__How to complete this task__
Reproduce nothing but the lines from the one containing "subtotal: 140.00 -> 138.00" to the end of the records below, each exactly as written.

[Records to use — start]

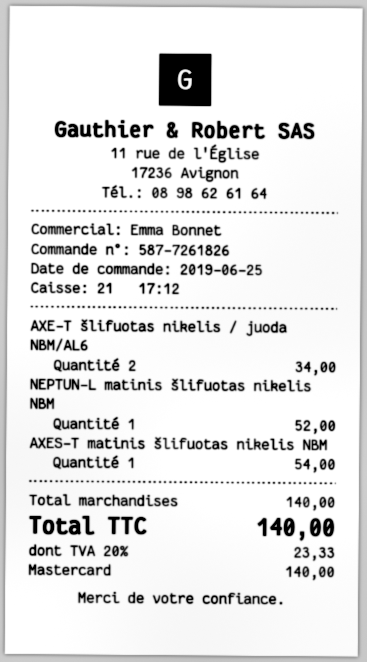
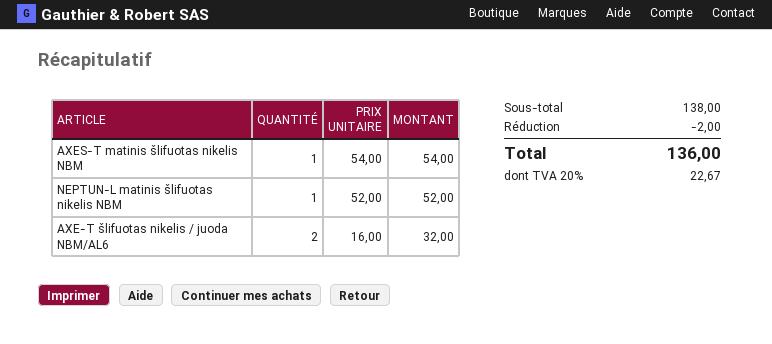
AXE-T šlifuotas nikelis / juoda NBM/AL6: 2 for 34.00 -> 2 for 32.00
subtotal: 140.00 -> 138.00
discount: none -> 2.00
tax: 20% = 23.33 -> 20% = 22.67
total: 140.00 -> 136.00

[Records to use — finish]

__Completed task__
subtotal: 140.00 -> 138.00
discount: none -> 2.00
tax: 20% = 23.33 -> 20% = 22.67
total: 140.00 -> 136.00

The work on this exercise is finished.